::: Extracted records :::

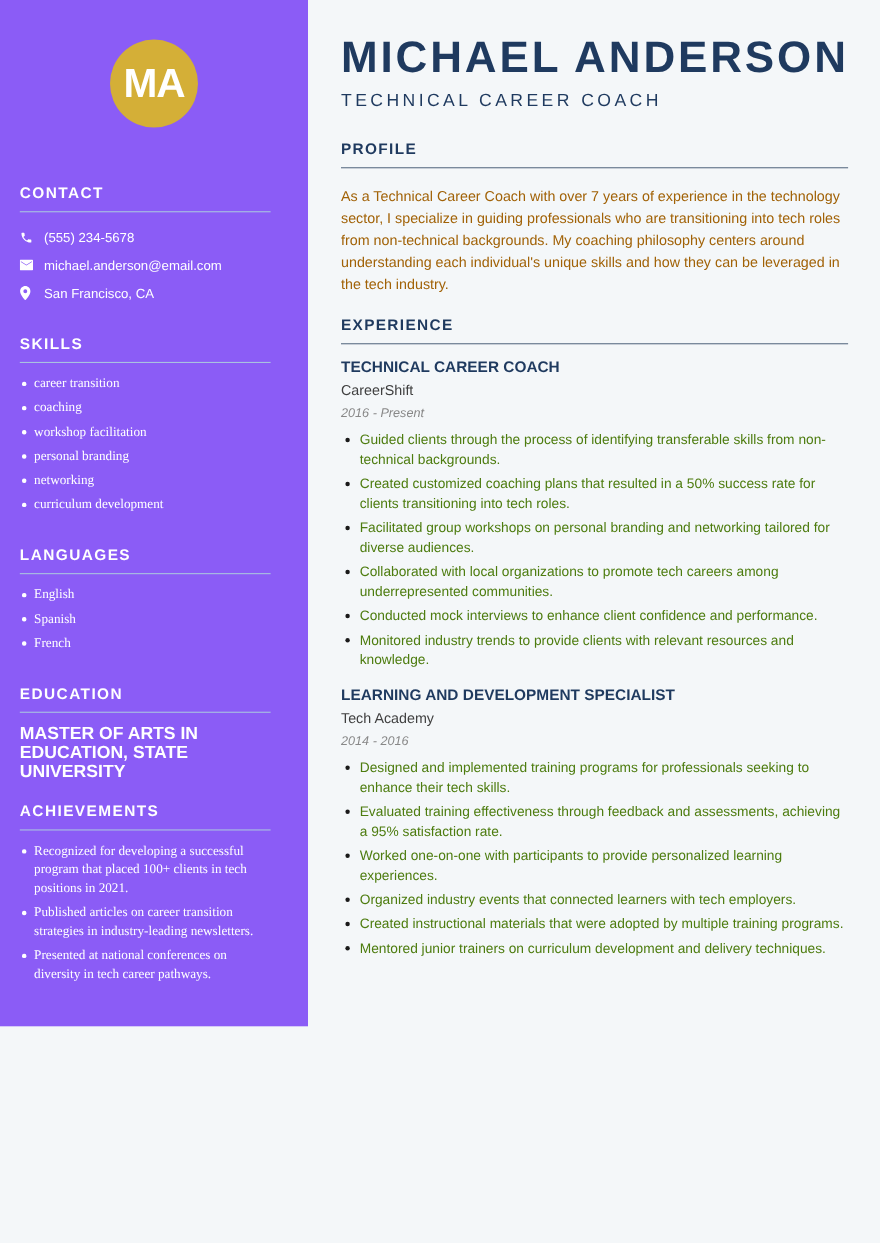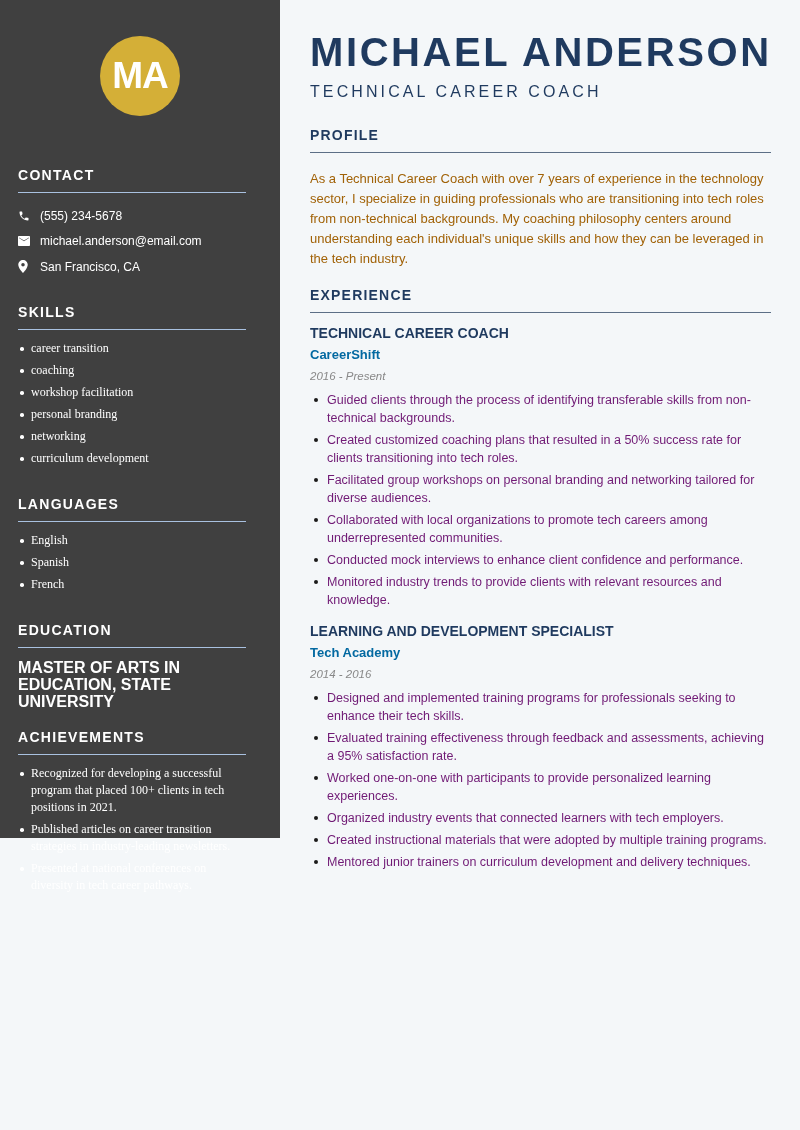--- a/index.html
+++ b/index.html
@@ -10,8 +10,8 @@
       position: relative;
     }
     .sidebar {
-      position: absolute; left: 0; top: 0; width: 280px; height: 838px;
-      background: #404040; color: #ffffff;
+      position: absolute; left: 0; top: 0; width: 280px; height: 933px;
+      background: #8b5cf6; color: #ffffff;
       padding: 0 26px;
     }
     .avatar {

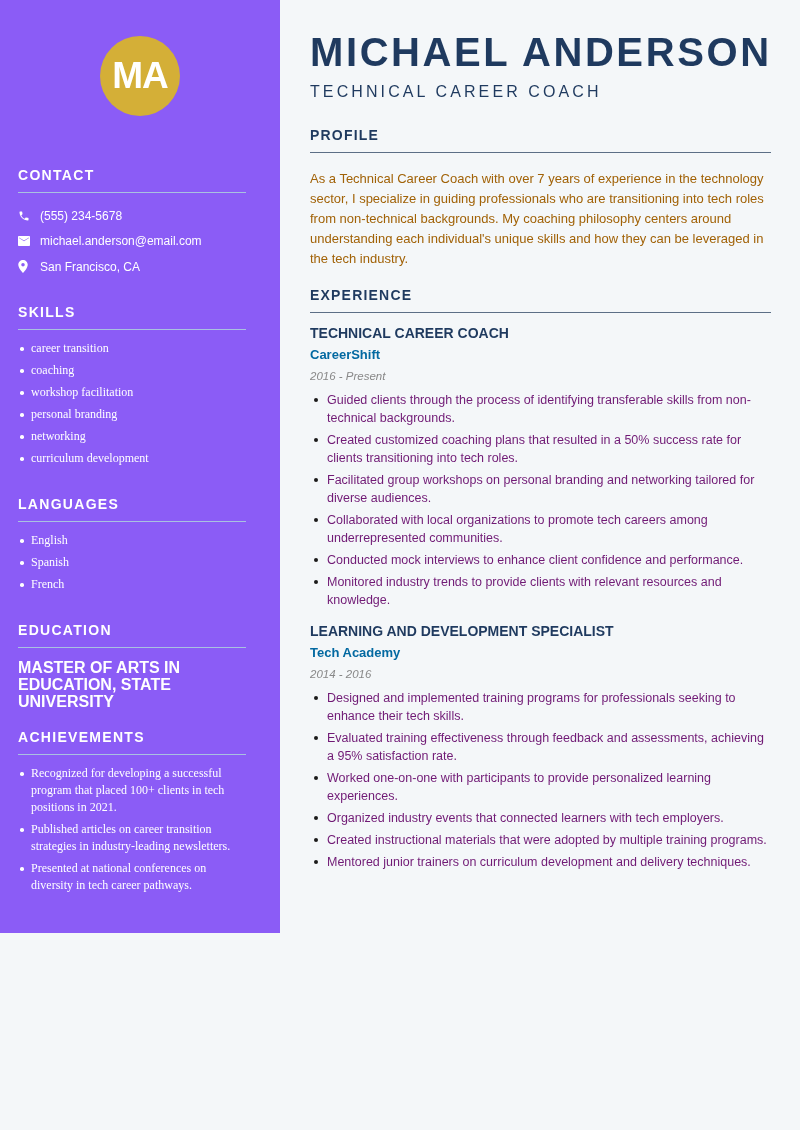--- a/index.html
+++ b/index.html
@@ -72,7 +72,7 @@
     }
     .job { margin-bottom: 12px; }
     .job-role { font-size: 14px; font-weight: 700; color: #1f3a5f; line-height: 20px; }
-    .job-company { font-size: 13px; font-weight: 700; color: #0369a1; line-height: 20px; margin-top: 2px; }
+    .job-company { font-size: 13px; font-weight: 400; color: #404040; line-height: 20px; margin-top: 2px; }
     .job-dates { font-size: 11.5px; font-style: italic; color: #888888; line-height: 18px; margin-top: 2px; }
     .job-bullets { list-style: none; margin-top: 6px; }
     .job-bullets li {

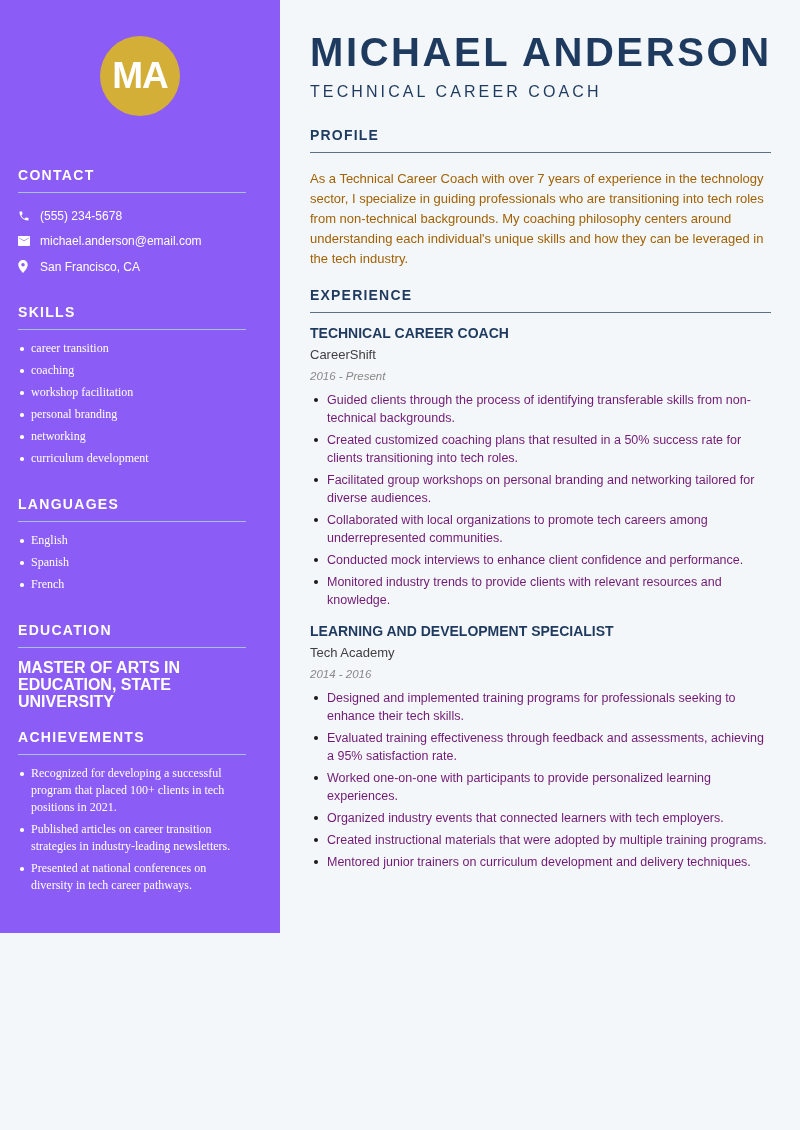--- a/index.html
+++ b/index.html
@@ -77,7 +77,7 @@
     .job-bullets { list-style: none; margin-top: 6px; }
     .job-bullets li {
       position: relative; padding-left: 17px;
-      font-size: 12.5px; line-height: 18px; color: #701a75;
+      font-size: 12.5px; line-height: 18px; color: #4d7c0f;
       margin-bottom: 4px;
     }
     .job-bullets li::before {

:::

• **Problem requirements**: Output verbatim the lines beginning at the line with "11.5px; font-style: italic;" and ending at the last line of the material above, inclusive. Do not carry over any pictures.

• **Answer below**:
     .job-dates { font-size: 11.5px; font-style: italic; color: #888888; line-height: 18px; margin-top: 2px; }
     .job-bullets { list-style: none; margin-top: 6px; }
     .job-bullets li {

--- a/index.html
+++ b/index.html
@@ -77,7 +77,7 @@
     .job-bullets { list-style: none; margin-top: 6px; }
     .job-bullets li {
       position: relative; padding-left: 17px;
-      font-size: 12.5px; line-height: 18px; color: #701a75;
+      font-size: 12.5px; line-height: 18px; color: #4d7c0f;
       margin-bottom: 4px;
     }
     .job-bullets li::before {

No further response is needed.